Patients may ignore "unnecessary" care
■ A new poll says the odds of patients following your directions are 50-50.
By Kevin B. O’Reilly — Posted Oct. 17, 2005
More than half of U.S. adults said physicians recommend unnecessary treatments because they are worried about medical liability or want to make more money, according to a Harris Interactive poll.
Fifty-two percent of the 2,286 adults that the research firm surveyed said they chose not to comply with a physician's recommendation regarding a prescription, diagnostic test or surgical procedure because they felt it was too aggressive or unnecessary.

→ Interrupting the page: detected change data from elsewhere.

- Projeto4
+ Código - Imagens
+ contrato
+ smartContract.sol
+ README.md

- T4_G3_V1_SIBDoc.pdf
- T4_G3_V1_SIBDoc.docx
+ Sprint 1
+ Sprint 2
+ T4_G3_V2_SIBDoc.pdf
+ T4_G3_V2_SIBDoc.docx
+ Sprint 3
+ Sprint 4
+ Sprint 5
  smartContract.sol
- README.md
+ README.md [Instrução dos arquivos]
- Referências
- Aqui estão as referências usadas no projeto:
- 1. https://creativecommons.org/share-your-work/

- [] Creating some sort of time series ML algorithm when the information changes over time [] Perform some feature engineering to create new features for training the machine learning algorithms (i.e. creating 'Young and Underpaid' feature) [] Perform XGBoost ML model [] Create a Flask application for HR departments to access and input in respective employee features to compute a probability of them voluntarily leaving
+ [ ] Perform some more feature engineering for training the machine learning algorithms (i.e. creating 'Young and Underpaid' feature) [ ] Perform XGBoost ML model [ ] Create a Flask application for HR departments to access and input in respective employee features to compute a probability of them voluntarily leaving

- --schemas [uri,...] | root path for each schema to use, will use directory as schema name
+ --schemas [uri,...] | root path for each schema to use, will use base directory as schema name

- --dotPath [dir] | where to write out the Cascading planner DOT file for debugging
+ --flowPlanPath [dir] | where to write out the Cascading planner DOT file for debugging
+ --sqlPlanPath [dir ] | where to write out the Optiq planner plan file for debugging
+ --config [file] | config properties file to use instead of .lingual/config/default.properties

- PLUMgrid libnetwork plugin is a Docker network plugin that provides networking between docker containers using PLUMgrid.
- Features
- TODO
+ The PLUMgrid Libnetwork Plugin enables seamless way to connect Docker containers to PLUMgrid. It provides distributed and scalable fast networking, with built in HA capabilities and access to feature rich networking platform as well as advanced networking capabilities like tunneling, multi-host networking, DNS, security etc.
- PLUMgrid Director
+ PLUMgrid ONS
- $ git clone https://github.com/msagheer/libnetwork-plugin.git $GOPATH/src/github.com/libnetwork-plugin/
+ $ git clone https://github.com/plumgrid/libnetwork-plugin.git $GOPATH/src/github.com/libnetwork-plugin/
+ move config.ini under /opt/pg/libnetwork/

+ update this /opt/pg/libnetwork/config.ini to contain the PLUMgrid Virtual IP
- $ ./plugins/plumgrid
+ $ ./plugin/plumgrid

More than 70% of patients said they often or sometimes "experience problems" because of overly aggressive treatments, with 21% of patients saying they got a second opinion and 9% saying they found a new physician for their care.
When asked to speculate why physicians might recommend unnecessary treatments, 53% of those polled said their doctors were concerned about medical liability lawsuits, and 45% said their physicians wanted to make more money.
American Medical Association President J. Edward Hill, MD, said it's not surprising that patients believe medical liability is a driver of defensive medicine.
"Patients pretty much understand that doctors are extra cautious and order a lot of things that if they didn't have this tremendous fear of litigation they might not," said Dr. Hill, a family physician in Tupelo, Miss.
Dr. Hill said he has caught himself practicing defensive medicine and that defensive medicine has driven up medical costs tremendously.
Although a January 2004 Congressional Budget Office study of data from hospitalized Medicare patients failed to find statistically significant spending differences in states with tort reform versus states without it, many other studies have disputed the CBO's finding. For example, an article in the June 1 Journal of the American Medical Association reported that 92% of the 824 Pennsylvania physicians in six high-risk specialties surveyed said they practiced "assurance behavior" such as ordering tests, performing diagnostic procedures and referring patients for consultation when it was clinically unnecessary.
J. Robert Hunter, director of insurance for the Consumer Federation of America, noted that the Harris poll did not ask whether cost or ability to pay was a factor in respondents' decision not to pursue treatment. Otherwise, he said it was unsurprising that patients believe medical liability is such an important factor.
"The anti-lawyer rhetoric is making headway with people," Hunter said. "I would trust [the poll] as telling us what the public thinks, but I would not trust it as meaning anything in terms of telling us what the facts are."
The No. 2 reason poll respondents offered for unnecessary treatments -- physician income -- stems from the realities of modern medicine contributing to that perception.
"There is pressure to increase volume of practice because of reimbursement issues," Dr. Hill said. "You may do a test rather than spend another 15 minutes in interviews" with the patient to possibly discover the problem.
Kevin Pho, MD, a Nashua, N.H., internist and writer of a Web log (link), agreed.
"In the current fee-for-service system, physicians are 'rewarded' for ordering more tests, without regard for performance," he said.
A deeper problem this poll reveals is poor communication between physicians and patients, experts said.
"Communication is key," Dr. Pho said. "In the rushed 15-minute visit in an HMO world, there are certainly cases where communication may not be optimal, and the patient may make a decision refusing a test without fully knowing the risks."
Michael Woods, MD, president and CEO of the consulting firm Doctors in Touch, said 80% of medical liability claims and 60% of patient-safety errors are due to poor communication.
"I find [the poll] to be a sad commentary," he said. "But isn't it a beautiful thing that we can focus on the two biggest problems in health care and kill two birds with one stone just by improving communication?"